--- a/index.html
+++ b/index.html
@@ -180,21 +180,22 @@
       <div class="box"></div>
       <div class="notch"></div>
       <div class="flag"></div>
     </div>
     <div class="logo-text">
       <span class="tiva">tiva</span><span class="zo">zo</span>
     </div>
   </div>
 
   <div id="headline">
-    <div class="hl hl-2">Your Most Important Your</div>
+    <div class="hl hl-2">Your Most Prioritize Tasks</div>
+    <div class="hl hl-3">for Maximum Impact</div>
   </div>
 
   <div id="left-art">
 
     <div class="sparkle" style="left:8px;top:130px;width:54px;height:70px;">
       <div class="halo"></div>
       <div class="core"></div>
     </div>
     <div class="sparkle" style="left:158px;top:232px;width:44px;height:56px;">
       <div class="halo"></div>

________________________________________

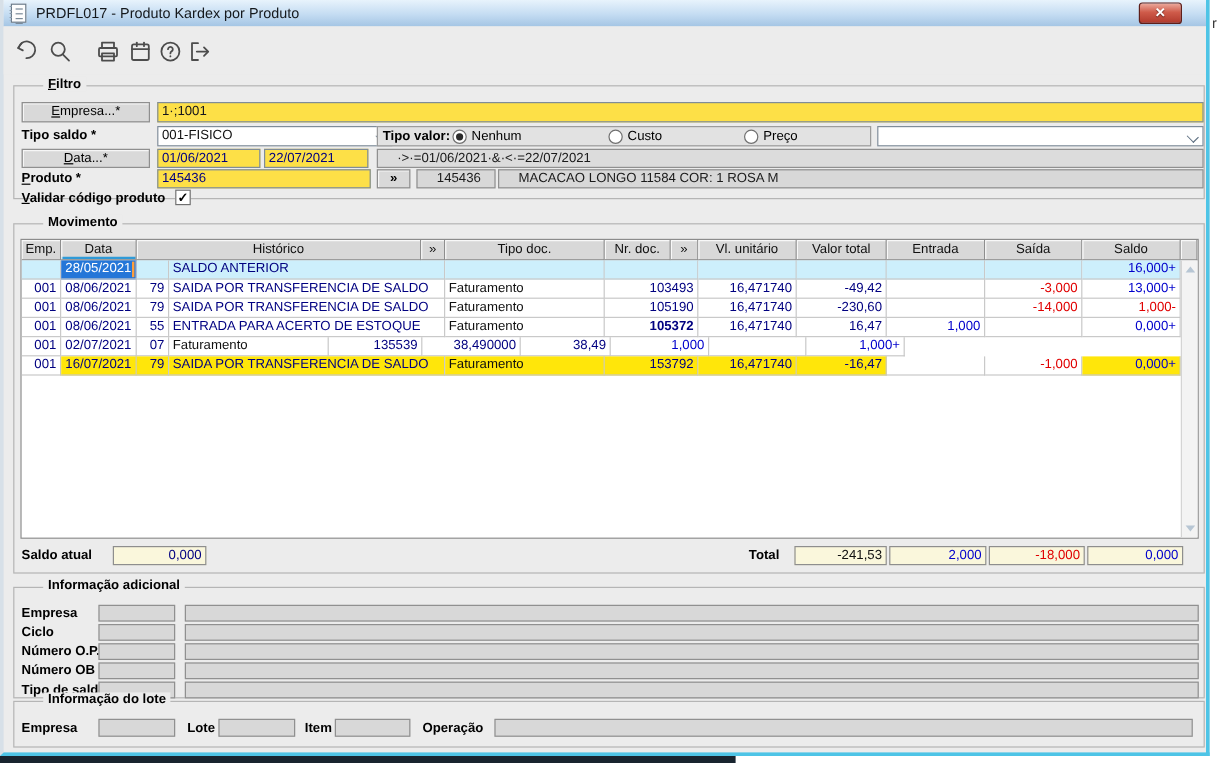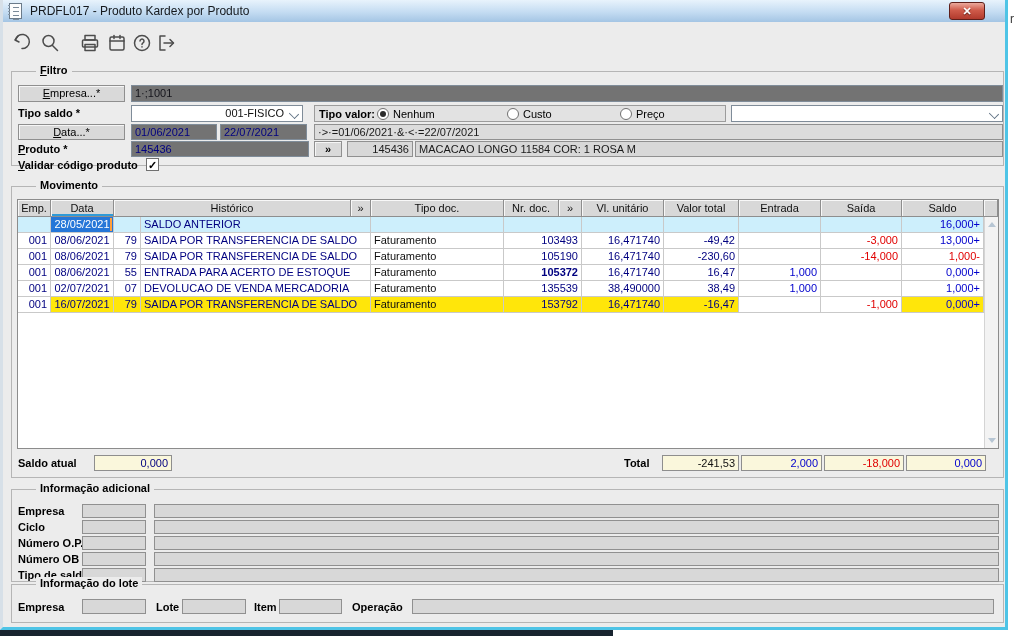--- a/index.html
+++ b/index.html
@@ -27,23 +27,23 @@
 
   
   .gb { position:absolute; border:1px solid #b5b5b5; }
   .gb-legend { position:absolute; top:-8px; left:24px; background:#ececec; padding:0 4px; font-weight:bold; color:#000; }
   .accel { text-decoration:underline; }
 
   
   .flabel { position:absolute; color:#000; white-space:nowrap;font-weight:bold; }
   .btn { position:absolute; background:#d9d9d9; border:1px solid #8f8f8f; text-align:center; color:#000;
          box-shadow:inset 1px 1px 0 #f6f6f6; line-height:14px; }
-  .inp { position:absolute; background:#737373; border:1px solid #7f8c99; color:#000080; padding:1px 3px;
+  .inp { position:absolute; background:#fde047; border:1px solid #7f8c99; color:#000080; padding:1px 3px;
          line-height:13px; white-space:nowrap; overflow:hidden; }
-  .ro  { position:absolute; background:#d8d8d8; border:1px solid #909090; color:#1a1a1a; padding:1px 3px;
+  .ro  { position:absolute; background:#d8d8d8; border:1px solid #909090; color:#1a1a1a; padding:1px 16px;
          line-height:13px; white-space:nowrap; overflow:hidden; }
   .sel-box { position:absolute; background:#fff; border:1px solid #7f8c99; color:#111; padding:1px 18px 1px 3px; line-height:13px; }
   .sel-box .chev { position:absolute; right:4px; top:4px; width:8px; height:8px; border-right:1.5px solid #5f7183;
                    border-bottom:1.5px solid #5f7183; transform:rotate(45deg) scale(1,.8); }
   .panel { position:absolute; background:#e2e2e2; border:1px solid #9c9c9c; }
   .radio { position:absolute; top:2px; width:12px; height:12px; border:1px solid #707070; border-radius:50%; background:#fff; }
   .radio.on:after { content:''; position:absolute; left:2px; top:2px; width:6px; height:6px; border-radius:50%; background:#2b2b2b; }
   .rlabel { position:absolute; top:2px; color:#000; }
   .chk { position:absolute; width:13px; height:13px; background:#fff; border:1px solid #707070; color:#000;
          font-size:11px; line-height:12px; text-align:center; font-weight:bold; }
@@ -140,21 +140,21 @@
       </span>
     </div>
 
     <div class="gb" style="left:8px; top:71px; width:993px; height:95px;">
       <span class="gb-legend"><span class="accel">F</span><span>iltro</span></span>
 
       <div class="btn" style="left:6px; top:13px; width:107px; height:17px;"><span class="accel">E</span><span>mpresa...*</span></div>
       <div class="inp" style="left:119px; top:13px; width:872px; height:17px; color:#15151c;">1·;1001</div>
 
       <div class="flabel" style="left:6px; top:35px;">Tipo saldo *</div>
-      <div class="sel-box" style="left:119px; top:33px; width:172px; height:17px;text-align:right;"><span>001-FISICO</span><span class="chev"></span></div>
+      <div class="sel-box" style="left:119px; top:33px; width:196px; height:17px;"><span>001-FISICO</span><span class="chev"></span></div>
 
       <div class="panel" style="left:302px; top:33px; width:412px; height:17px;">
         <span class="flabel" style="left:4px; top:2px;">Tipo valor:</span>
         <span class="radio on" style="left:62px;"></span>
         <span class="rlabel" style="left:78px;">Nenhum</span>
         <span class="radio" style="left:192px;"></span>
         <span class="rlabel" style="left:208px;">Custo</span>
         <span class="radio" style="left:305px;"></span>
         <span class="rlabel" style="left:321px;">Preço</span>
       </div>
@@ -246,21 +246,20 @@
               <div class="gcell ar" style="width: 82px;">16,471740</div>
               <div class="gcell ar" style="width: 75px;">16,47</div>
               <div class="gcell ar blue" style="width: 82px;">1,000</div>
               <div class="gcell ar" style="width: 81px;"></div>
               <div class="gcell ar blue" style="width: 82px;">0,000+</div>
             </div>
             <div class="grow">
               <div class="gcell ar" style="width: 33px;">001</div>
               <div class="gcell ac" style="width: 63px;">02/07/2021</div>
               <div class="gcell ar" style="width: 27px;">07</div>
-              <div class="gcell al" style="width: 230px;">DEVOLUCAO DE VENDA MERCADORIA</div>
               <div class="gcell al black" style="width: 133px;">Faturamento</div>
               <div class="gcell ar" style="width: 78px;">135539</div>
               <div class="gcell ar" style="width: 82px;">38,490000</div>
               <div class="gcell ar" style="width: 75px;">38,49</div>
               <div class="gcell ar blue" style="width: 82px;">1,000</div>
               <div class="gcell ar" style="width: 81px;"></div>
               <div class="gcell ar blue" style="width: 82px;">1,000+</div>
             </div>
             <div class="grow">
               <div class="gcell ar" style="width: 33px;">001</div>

________________________________________

Task details
Display every line of the listing that contains the string "center".

Answer
   .btn { position:absolute; background:#d9d9d9; border:1px solid #8f8f8f; text-align:center; color:#000;
          font-size:11px; line-height:12px; text-align:center; font-weight:bold; }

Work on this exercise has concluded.